Dany aguilhoou um bocado de carneiro, deu-lhe uma dentada, mastigou lentamente.


— Diga-me, poderá esse rei encher as bochechas de ar e soprar as galés de Xaro de volta para Qarth? Poderá bater palmas e quebrar o cerco a Astapor? Poderá pôr comida nas barrigas dos meus filhos, e devolver a paz às minhas ruas?


— Você pode? — perguntou a Graça Verde. — Um rei não é um deus, mas mesmo assim há muito que um homem forte pode fazer. Quando o meu povo olha para você, vê uma conquistadora do outro lado do mar, vinda para nos assassinar e transformar os nossos filhos em escravos. Um rei poderia alterar isso. Um rei bem nascido de puro sangue ghiscariota podia reconciliar a cidade com o seu domínio. De outra forma, temo, o seu reinado terá de terminar como começou, em sangue e fogo.


Dany brincou com a comida no prato.


— E quem quer os deuses de Ghis que eu aceite como meu rei e consorte?


— Hozdahr zo Loraq — disse Galazza Galare com firmeza.


Dany não se incomodou fingindo surpresa.


— Porquê Hizdahr? Skahaz também é de nascimento nobre.


— Skahaz é Kandaq, Hizdahr é Loraq. Vossa Radiância irá perdoar-me, mas só alguém que não seja ghiscariota não irá compreender a diferença. Frequentemente ouvi dizer que o seu é o sangue de Aegon, o Conquistador, de Jaehaerys, o Sábio e de Daeron, o Dragão. O nobre Hizdahr é do sangue de Mazdhan, o Magnífico, de Hazrak, o Belo, e de Zharaq, o Libertador.


— Os antepassados dele estão tão mortos como os meus. Irá Hizdahr despertar as suas sombras para defender Meereen contra os seus inimigos? Preciso de um homem com chicotes e espadas. Você me oferece antepassados.


— Nós somos um povo antigo. Os antepassados são importantes para nós. Casai com Hizdahr zo Loraq e faça um filho com ele, um filho cujo pai seja a harpia, cuja mãe seja o dragão. Nele, as profecias irão cumprir-se e os seus inimigos derreterão como neve.

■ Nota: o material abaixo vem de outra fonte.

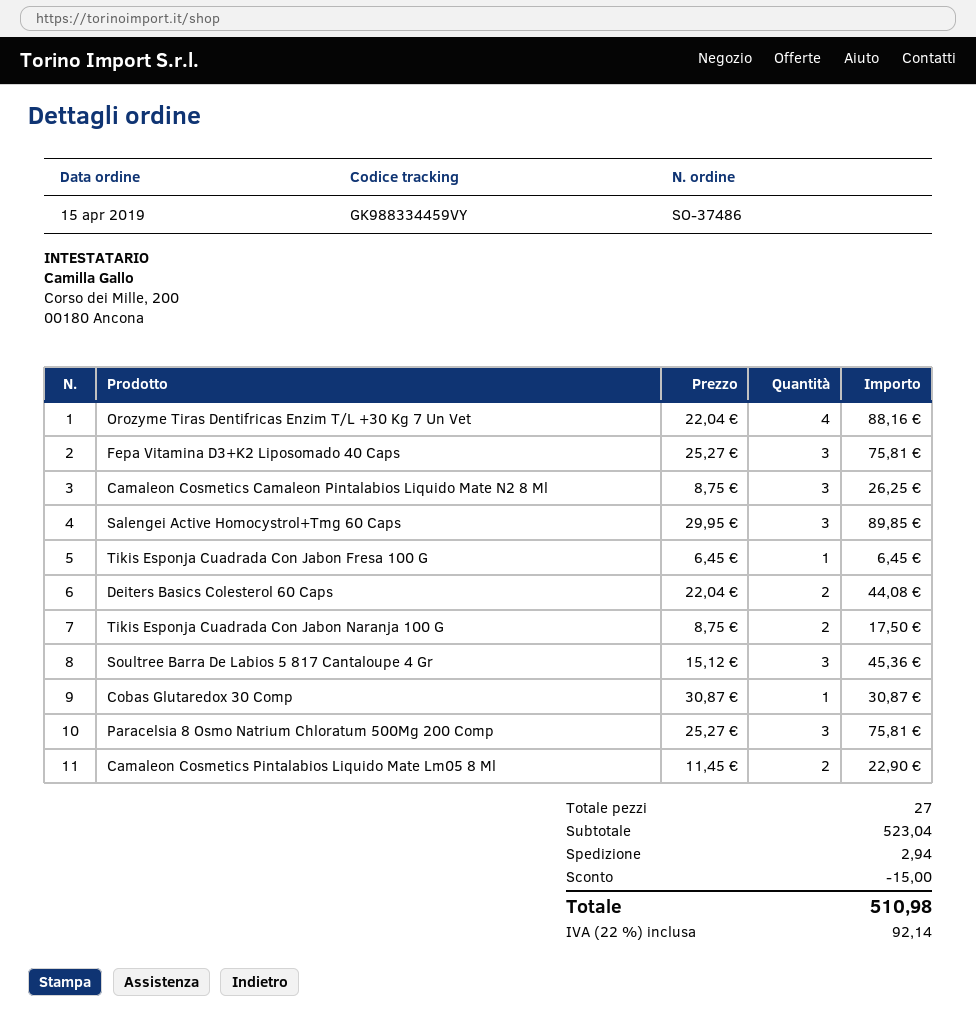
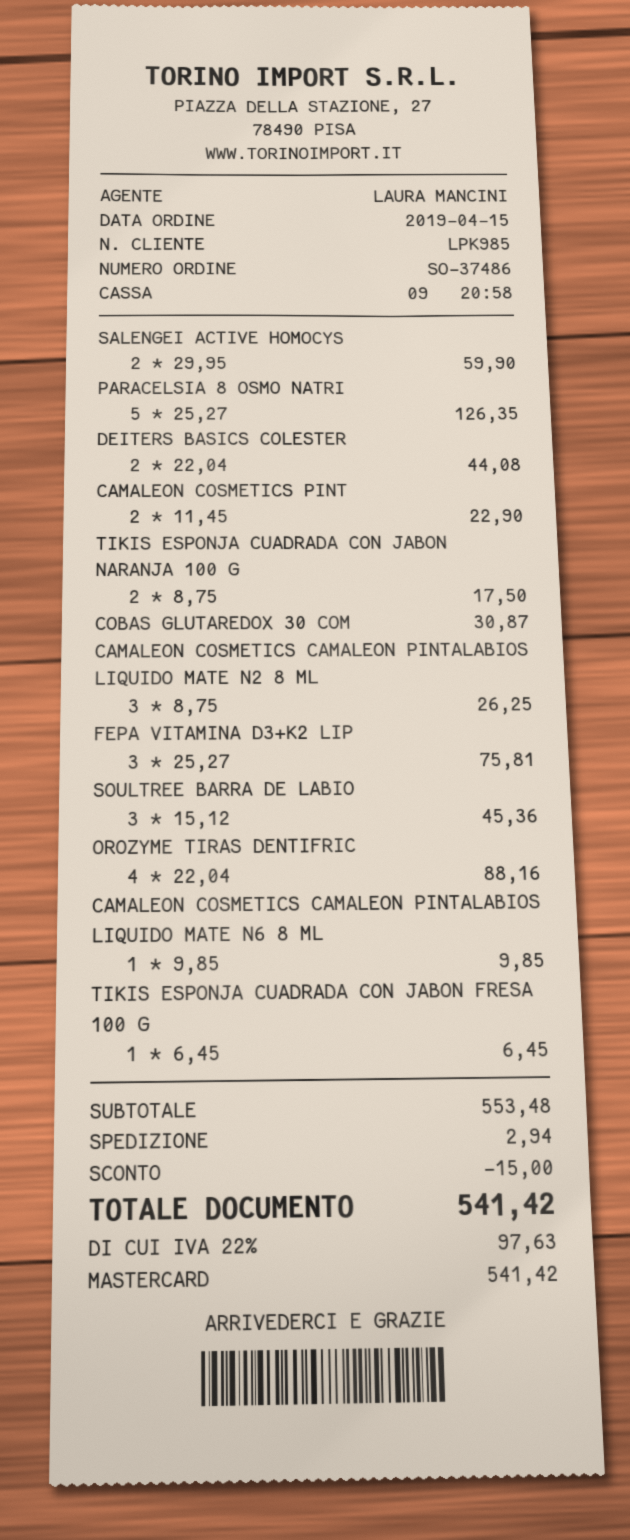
Salengei Active Homocystrol+Tmg 60 Caps: 3 x 29.95 = 89.85 -> 2 x 29.95 = 59.90
Paracelsia 8 Osmo Natrium Chloratum 500Mg 200 Comp: 3 x 25.27 = 75.81 -> 5 x 25.27 = 126.35
CAMALEON COSMETICS CAMALEON PINTALABIOS LIQUIDO MATE N6 8 ML: none -> 1 x 9.85 = 9.85
subtotal: 523.04 -> 553.48
tax: 22% = 92.14 -> 22% = 97.63
total: 510.98 -> 541.42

Ele será o garanhão que monta o mundo. Dany sabia como eram as profecias. Eram feitas de palavras, e as palavras eram vento. Não haveria filho para Loraq, nenhum herdeiro para unir o dragão e a harpia. Quando o Sol se erguer a oeste e se puser a leste, quando os mares secarem e as montanhas forem sopradas pelo vento como folhas. Só então voltaria o seu ventre a receber vida...


... mas Daenerys Targaryen tinha outros filhos, dezenas de milhares que a tinham saudado como sua mãe quando lhes quebrou as correntes. Pensou em Escudo Vigoroso, no irmão de Missandei, na mulher, Rylona Rhee, que tocou harpa de forma tão bela. Nenhum casamento alguma vez os traria de volta à vida, mas se um marido podia ajudar a pôr fim ao massacre, então devia aos seus mortos casar.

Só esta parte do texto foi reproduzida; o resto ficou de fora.